Google also cares about privacy, but only in reverse. They don't want you to
have any ;)

------
quiteawhile
I couldn't read the paper yet, and also I know very little about this, but
listening to the audio samples it seems that one of the most notable changes
was the intonation in changing phrases. Did anyone else catch something like
that? I'm not sure I'm doing a good job at explaining. If you listen to all
iOS11 samples it'll stand out.

Anyway, it's the only way I can still identify this as a fake voice. The
intonation always follows the same cadence (not sure if that's the word?). We
really shouldn't have overused the word awesome before this kind of thing came
along.

There's also a kind of dread too, tbh, this kind of seamless TTS has the
potential to change a lot of things. First of all criminals are going to love
this, youtube pranksters too.
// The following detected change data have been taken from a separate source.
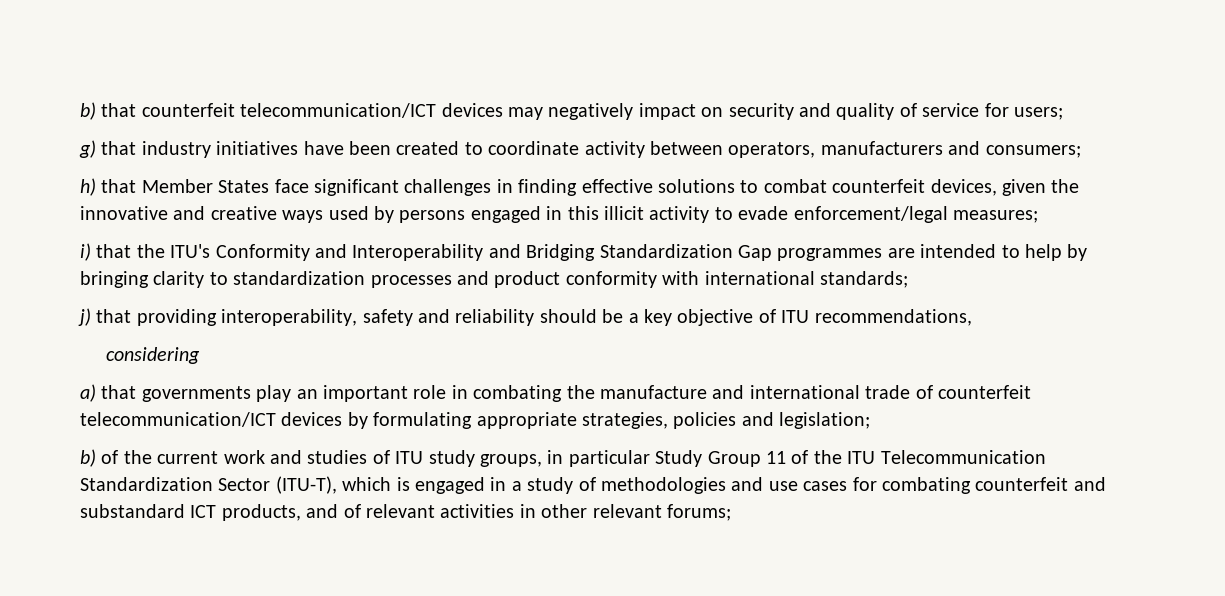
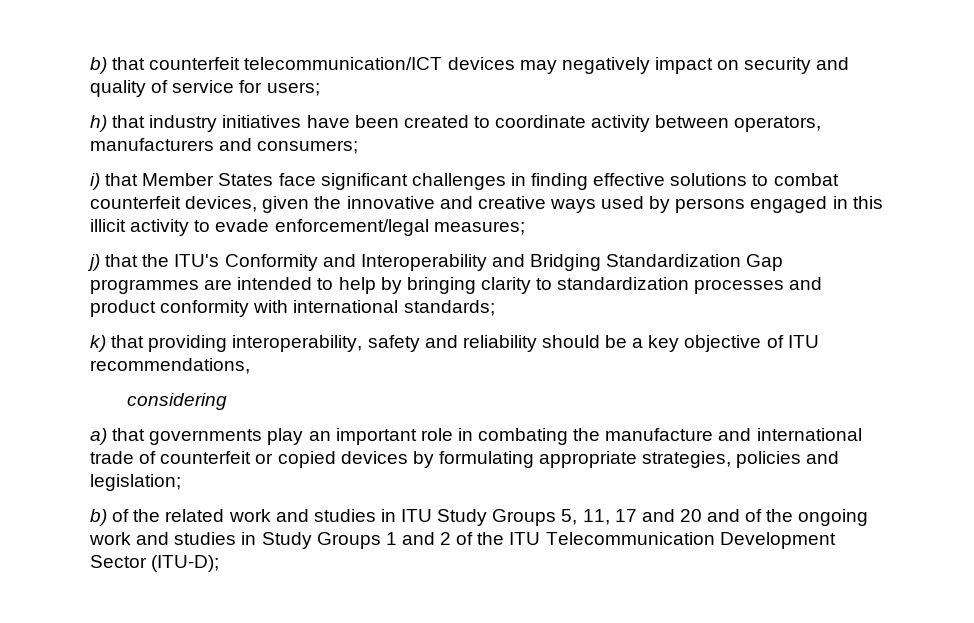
- g) that industry initiatives have been created to coordinate activity between operators, manufacturers and consumers;
+ h) that industry initiatives have been created to coordinate activity between operators, manufacturers and consumers;
- h) that Member States face significant challenges in finding effective solutions to combat counterfeit devices, given the innovative and creative ways used by persons engaged in this illicit activity to evade enforcement/legal measures;
+ i) that Member States face significant challenges in finding effective solutions to combat counterfeit devices, given the innovative and creative ways used by persons engaged in this illicit activity to evade enforcement/legal measures;
- i) that the ITU's Conformity and Interoperability and Bridging Standardization Gap programmes are intended to help by bringing clarity to standardization processes and product conformity with international standards;
+ j) that the ITU's Conformity and Interoperability and Bridging Standardization Gap programmes are intended to help by bringing clarity to standardization processes and product conformity with international standards;
- j) that providing interoperability, safety and reliability should be a key objective of ITU recommendations,
+ k) that providing interoperability, safety and reliability should be a key objective of ITU recommendations,
- a) that governments play an important role in combating the manufacture and international trade of counterfeit telecommunication/ICT devices by formulating appropriate strategies, policies and legislation;
+ a) that governments play an important role in combating the manufacture and international trade of counterfeit or copied devices by formulating appropriate strategies, policies and legislation;
- b) of the current work and studies of ITU study groups, in particular Study Group 11 of the ITU Telecommunication Standardization Sector (ITU-T), which is engaged in a study of methodologies and use cases for combating counterfeit and substandard ICT products, and of relevant activities in other relevant forums;
+ b) of the related work and studies in ITU Study Groups 5, 11, 17 and 20 and of the ongoing work and studies in Study Groups 1 and 2 of the ITU Telecommunication Development Sector (ITU-D);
Eventually this will shake up the voice acting
industry in a possibly not healthy way for the voice actors, while at the same
time allowing projects with a shorter budget to have incredible voice work
(also dubbing).

What I think is really important, tho, is that as we move away from the
uncanny valley we change our relationships with those voices, our brains don't
have the capacity to listen to a voice this real and not imagine it as a
person, even for adults.

Ironically at this moment I'm using an old threadless sweatshirt that says
"this was supposed to be the future" but nowadays I can honestly say we're
getting there.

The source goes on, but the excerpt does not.